The project is led by Professor Tom Scott, addressing the UK's nuclear legacy is the largest, most important environmental remediation programme in Eurovision, with estimated expenditure of £115 billion over the next 120 years. A significant proportion of this cost is associated with decommissioning and management of high and intermediate level radioactive waste; material that is too radioactive for direct human handling. There is therefore a need for remotely operated, waste characterisation technologies to enable monitoring of such wasteforms in their interim and final storage locations. 

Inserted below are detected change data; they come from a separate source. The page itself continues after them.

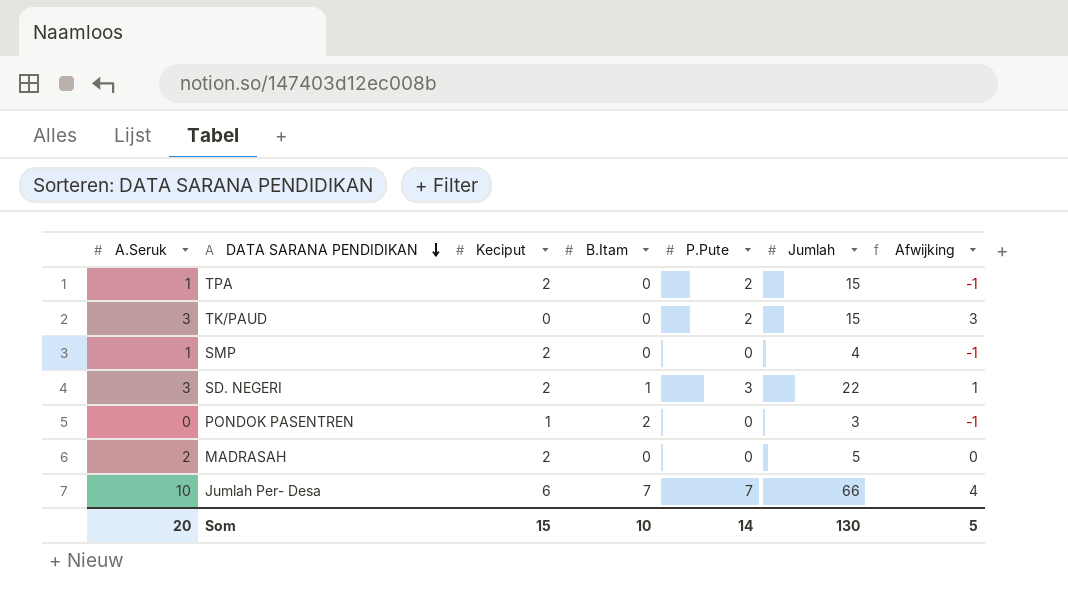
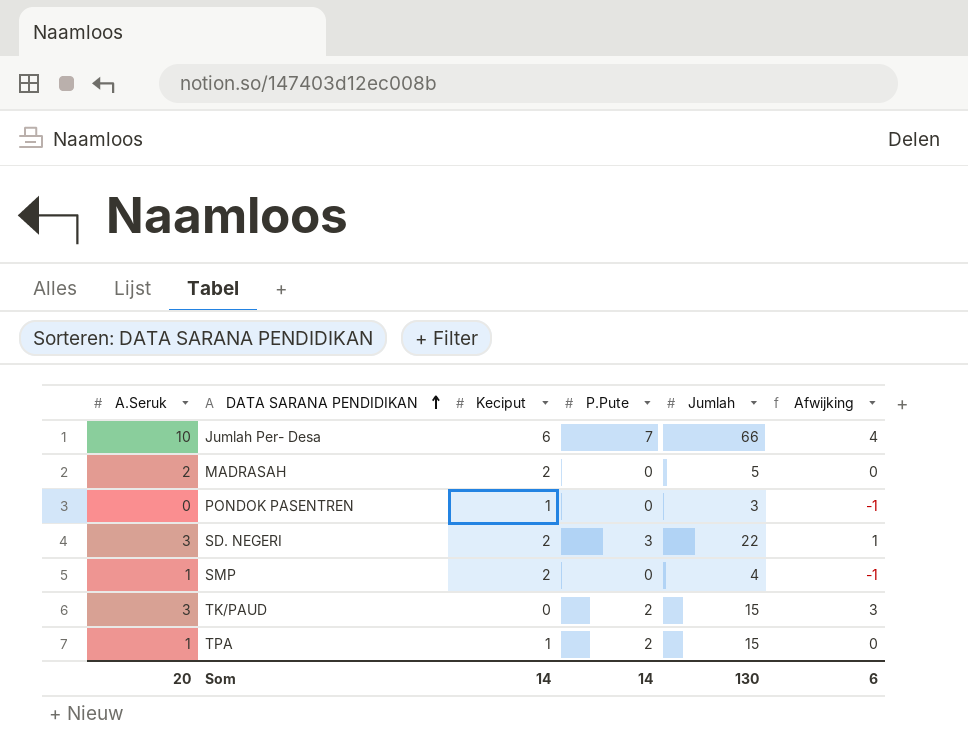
row order: DATA SARANA PENDIDIKAN descending -> DATA SARANA PENDIDIKAN ascending
column B.Itam | position: 4 -> none
TPA | Keciput: 2 -> 1
TPA | Afwijking: -1 -> 0
Som | Keciput: 15 -> 14
Som | Afwijking: 5 -> 6

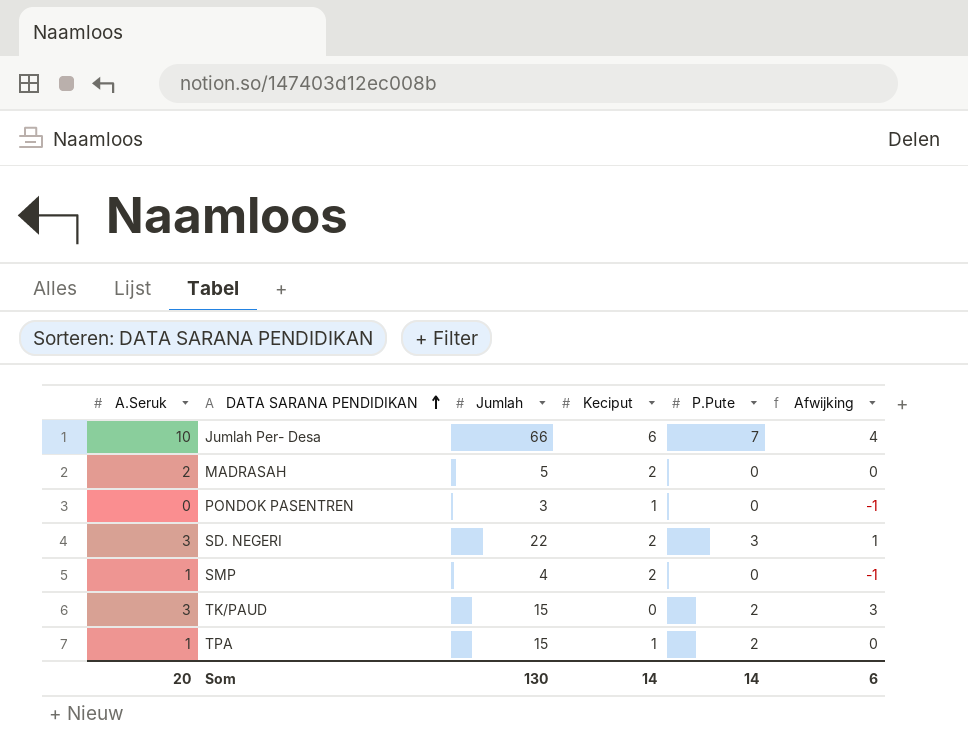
column Jumlah | position: 5 -> 3

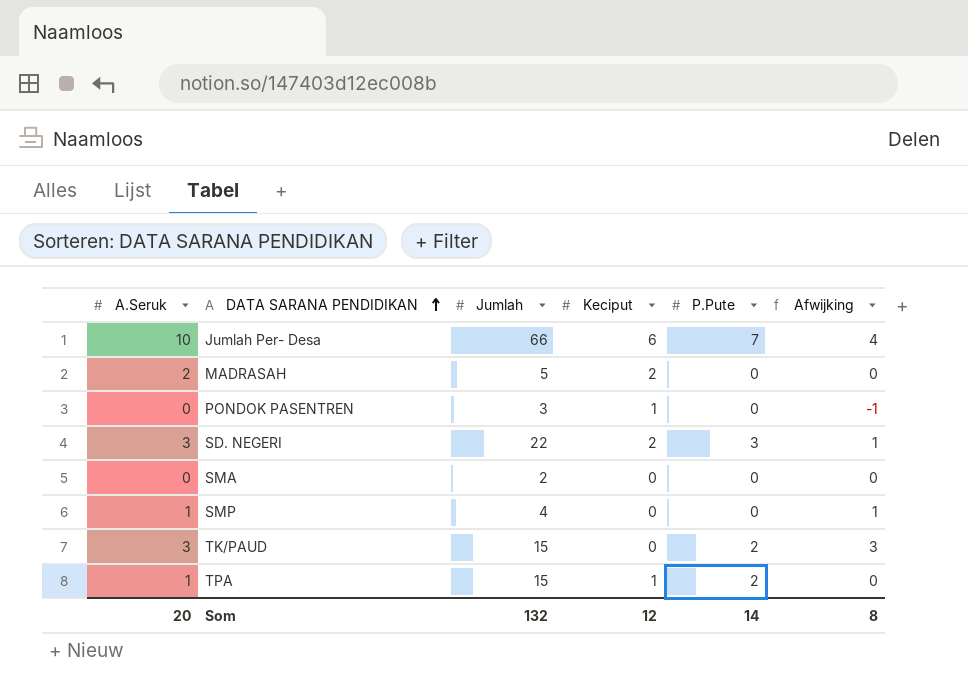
row SMA: none -> 0 | 2 | 0 | 0 | 0
SMP | Keciput: 2 -> 0
SMP | Afwijking: -1 -> 1
Som | Jumlah: 130 -> 132
Som | Keciput: 14 -> 12
Som | Afwijking: 6 -> 8

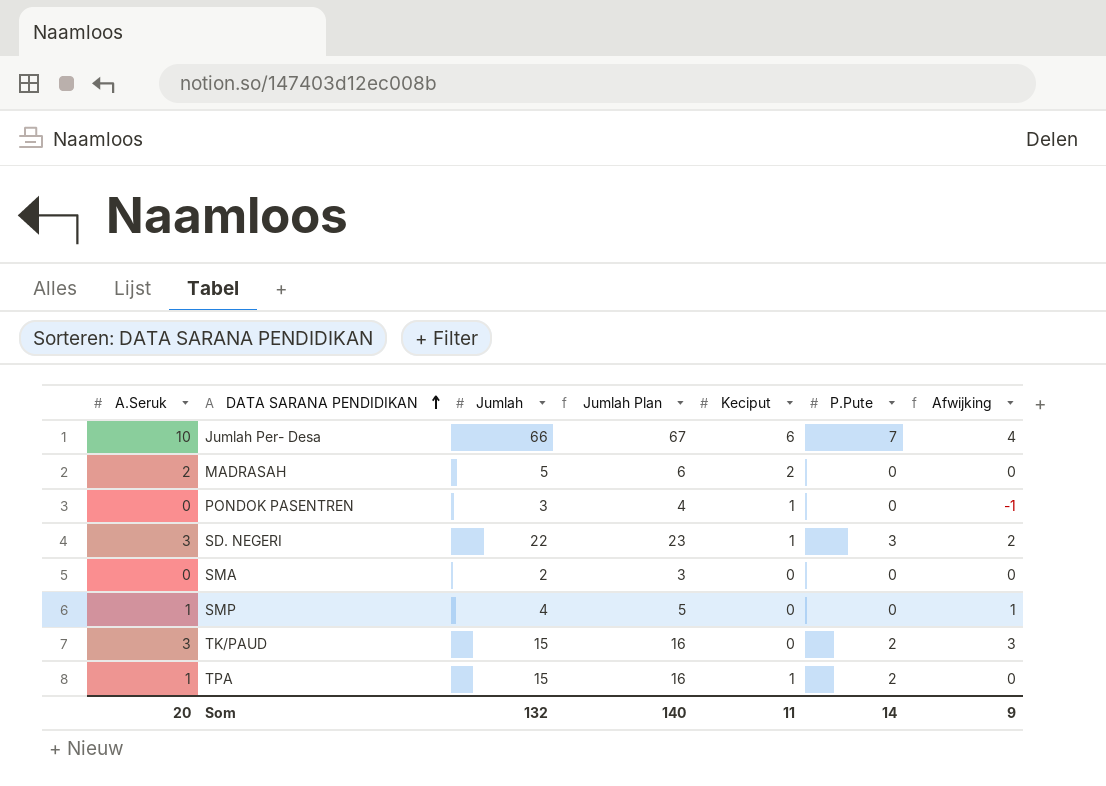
column Jumlah Plan | formula: none -> [Jumlah] + 1
SD. NEGERI | Keciput: 2 -> 1
SD. NEGERI | Afwijking: 1 -> 2
Som | Keciput: 12 -> 11
Som | Afwijking: 8 -> 9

Due to the extreme radiation fields present, retrospectively fitting sensors that rely upon cables for power and data transmission is not feasible and hence alternative technologies for powering sensors are required. Our project will seek to address this challenge by developing a solution using advanced diamond materials to harvest energy from radioactive decay to power small, portable devices containing multiple sensors that pass data over wireless networks. 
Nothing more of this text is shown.